Read Dataset from Impala to SAS

68 views Asked by At

In SAS i'm trying to use a proc sql to read a dataset from impala and write a subset of column in my server SAS. I'm using this code:

proc sql; connect to impala (user="XXX" pw="XXX" dsn=impNewPROD database=db_impala); create table SAS as select * from connection to impala ( select a, b, c from impala_table); quit;

The code works well but i have a problem with the column in database SAS. For example, column a in impala table is a CHAR with 16 length while in dataset SAS i see the column is a CHAR 32.767 byte.

Why?

I aspect to have the same format.

Could you suggest a best practice to adopt in proc sql or data step to have the correct results?

Thanks!

I try with put, input and format functions in proc SQL but it doesn't work.

1

There are 1 answers

1
Stu Sztukowski On

From the documentation, this is an expected result of the SAS/ACCESS engine when querying an Impala database.

STRING: Depending on the length of Impala string data, the SAS character format ($32767.) might be unnecessarily large for short STRING columns. Alternatively, the SAS character format ($32767.) might truncate Impala STRING columns that contain more than 32,767 characters.
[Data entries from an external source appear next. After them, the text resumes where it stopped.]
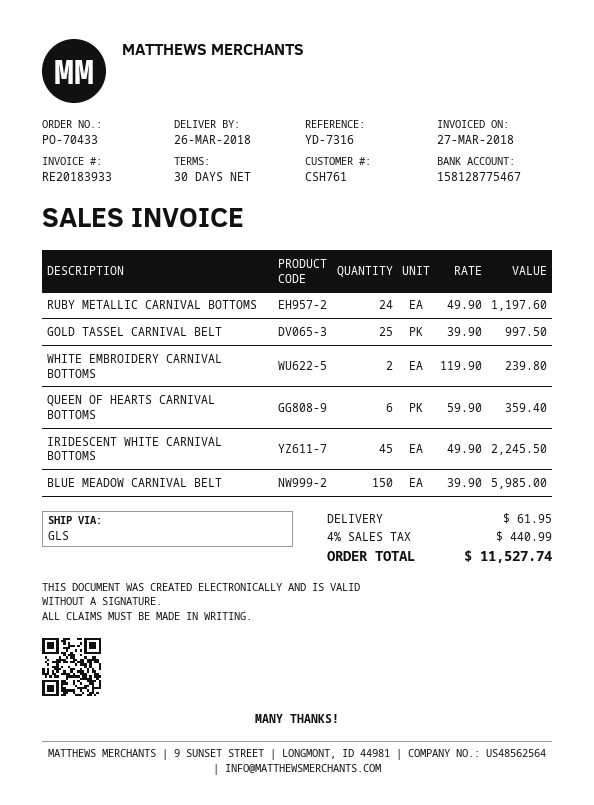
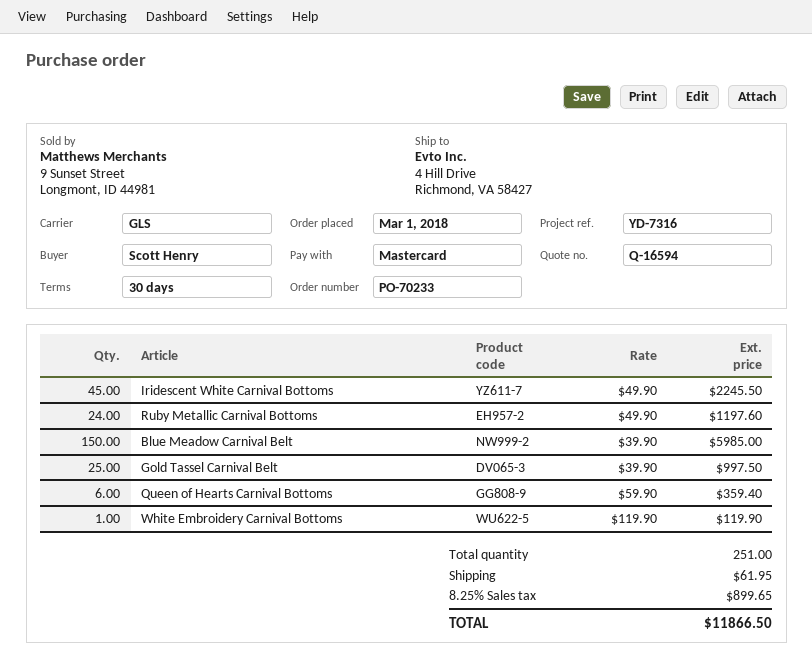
order number: PO-70433 -> PO-70233
WHITE EMBROIDERY CARNIVAL BOTTOMS: 2 x 119.90 = 239.80 -> 1 x 119.90 = 119.90
tax: 4% = 440.99 -> 8.25% = 899.65
total: 11527.74 -> 11866.50

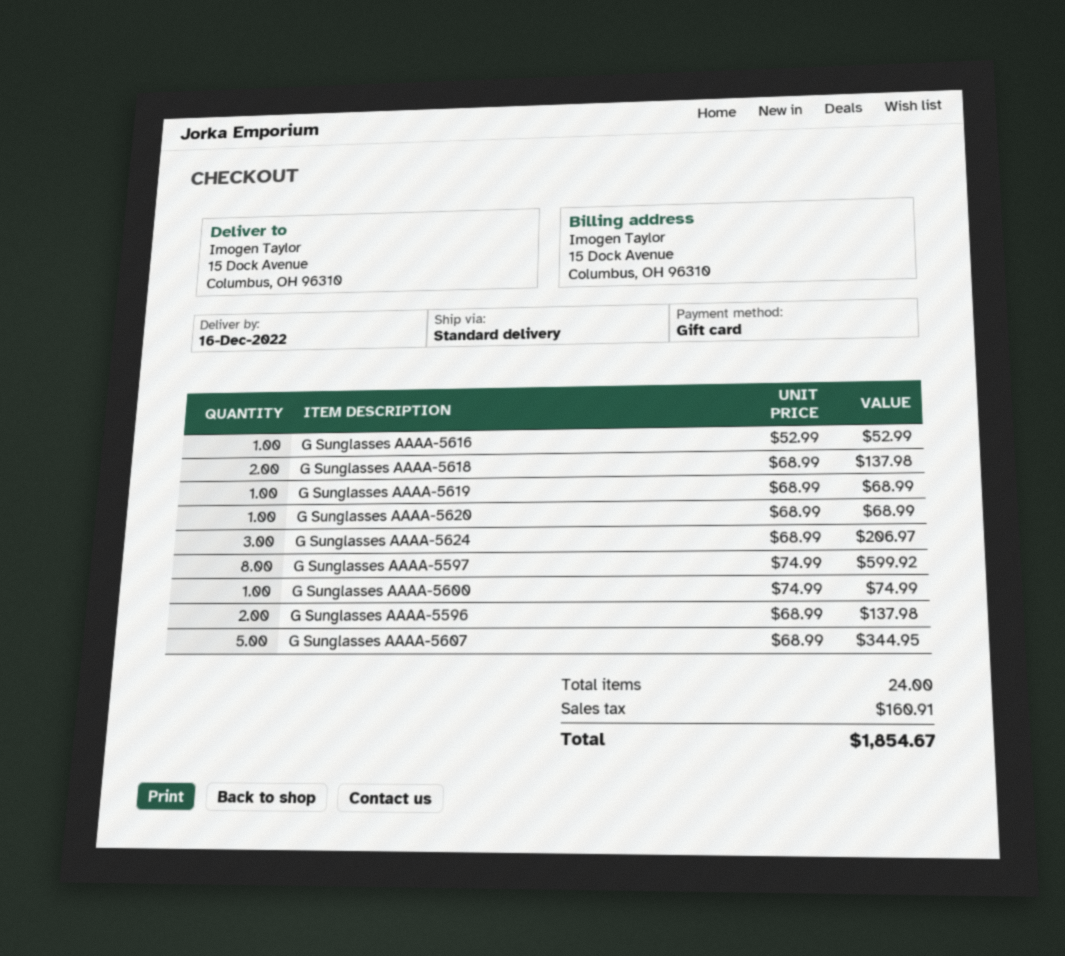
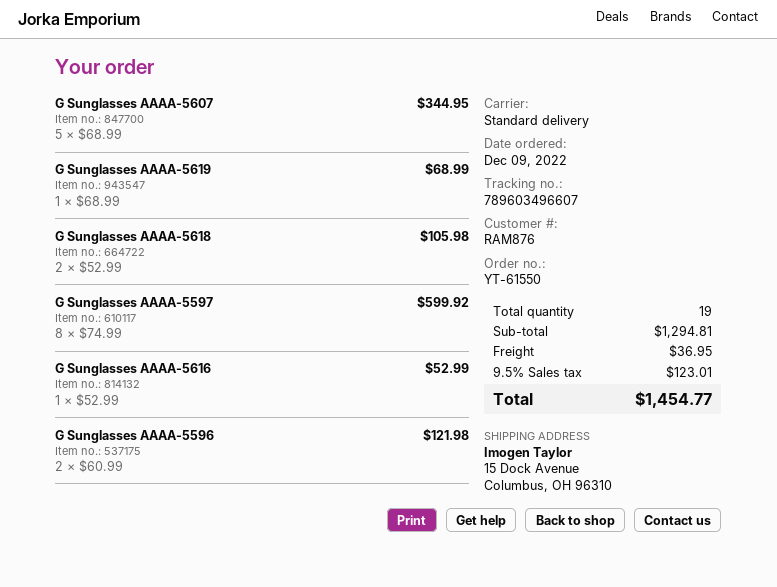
G Sunglasses AAAA-5618: 2 x 68.99 = 137.98 -> 2 x 52.99 = 105.98
G Sunglasses AAAA-5620: 1 x 68.99 = 68.99 -> none
G Sunglasses AAAA-5624: 3 x 68.99 = 206.97 -> none
G Sunglasses AAAA-5600: 1 x 74.99 = 74.99 -> none
G Sunglasses AAAA-5596: 2 x 68.99 = 137.98 -> 2 x 60.99 = 121.98
total quantity: 24 -> 19
shipping: none -> 36.95
tax: 160.91 -> 123.01
total: 1854.67 -> 1454.77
Once you do your query, you can shrink the column. e.g.

proc sql; 
    connect to impala (user="XXX" pw="XXX" dsn=impNewPROD database=db_impala); 
        create table SAS as  
        select *  
        from connection to impala 
            (select a, b, c from impala_table)
    ; 
quit;

data sas;
    length a $16.;
    set sas;
run;

Alternatively, you can use the squeeze macro to shrink all of the character columns to their minimum required length:

%squeeze(sas, sas);